• _ACTION ITEM_
What you return must match the listing below exactly.

• _INFORMATION PROVIDED_
= = =
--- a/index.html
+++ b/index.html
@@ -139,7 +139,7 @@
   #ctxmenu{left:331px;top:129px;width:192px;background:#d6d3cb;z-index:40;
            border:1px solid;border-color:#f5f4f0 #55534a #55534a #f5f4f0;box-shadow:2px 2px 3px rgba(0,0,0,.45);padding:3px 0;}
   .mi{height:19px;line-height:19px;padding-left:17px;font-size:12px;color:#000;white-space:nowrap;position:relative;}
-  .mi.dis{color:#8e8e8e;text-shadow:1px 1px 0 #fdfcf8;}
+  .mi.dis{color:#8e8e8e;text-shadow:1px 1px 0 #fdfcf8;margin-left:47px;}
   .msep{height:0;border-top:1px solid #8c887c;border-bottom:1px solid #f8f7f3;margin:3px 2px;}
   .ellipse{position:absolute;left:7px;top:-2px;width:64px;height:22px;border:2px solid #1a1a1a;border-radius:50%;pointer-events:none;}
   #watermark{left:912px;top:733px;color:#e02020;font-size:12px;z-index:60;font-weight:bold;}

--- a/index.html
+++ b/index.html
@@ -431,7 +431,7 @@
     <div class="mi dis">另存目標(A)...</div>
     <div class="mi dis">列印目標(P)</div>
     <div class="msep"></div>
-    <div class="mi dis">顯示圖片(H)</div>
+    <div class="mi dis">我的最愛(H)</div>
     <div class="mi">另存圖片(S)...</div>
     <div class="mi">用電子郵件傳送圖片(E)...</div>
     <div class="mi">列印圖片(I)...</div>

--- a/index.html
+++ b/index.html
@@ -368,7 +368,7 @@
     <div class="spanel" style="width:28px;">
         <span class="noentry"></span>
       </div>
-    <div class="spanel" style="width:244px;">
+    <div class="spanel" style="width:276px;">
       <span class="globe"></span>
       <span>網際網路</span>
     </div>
= = =
• _WRITTEN SOLUTION_
--- a/index.html
+++ b/index.html
@@ -139,7 +139,7 @@
   #ctxmenu{left:331px;top:129px;width:192px;background:#d6d3cb;z-index:40;
            border:1px solid;border-color:#f5f4f0 #55534a #55534a #f5f4f0;box-shadow:2px 2px 3px rgba(0,0,0,.45);padding:3px 0;}
   .mi{height:19px;line-height:19px;padding-left:17px;font-size:12px;color:#000;white-space:nowrap;position:relative;}
-  .mi.dis{color:#8e8e8e;text-shadow:1px 1px 0 #fdfcf8;}
+  .mi.dis{color:#8e8e8e;text-shadow:1px 1px 0 #fdfcf8;margin-left:47px;}
   .msep{height:0;border-top:1px solid #8c887c;border-bottom:1px solid #f8f7f3;margin:3px 2px;}
   .ellipse{position:absolute;left:7px;top:-2px;width:64px;height:22px;border:2px solid #1a1a1a;border-radius:50%;pointer-events:none;}
   #watermark{left:912px;top:733px;color:#e02020;font-size:12px;z-index:60;font-weight:bold;}

--- a/index.html
+++ b/index.html
@@ -431,7 +431,7 @@
     <div class="mi dis">另存目標(A)...</div>
     <div class="mi dis">列印目標(P)</div>
     <div class="msep"></div>
-    <div class="mi dis">顯示圖片(H)</div>
+    <div class="mi dis">我的最愛(H)</div>
     <div class="mi">另存圖片(S)...</div>
     <div class="mi">用電子郵件傳送圖片(E)...</div>
     <div class="mi">列印圖片(I)...</div>

--- a/index.html
+++ b/index.html
@@ -368,7 +368,7 @@
     <div class="spanel" style="width:28px;">
         <span class="noentry"></span>
       </div>
-    <div class="spanel" style="width:244px;">
+    <div class="spanel" style="width:276px;">
       <span class="globe"></span>
       <span>網際網路</span>
     </div>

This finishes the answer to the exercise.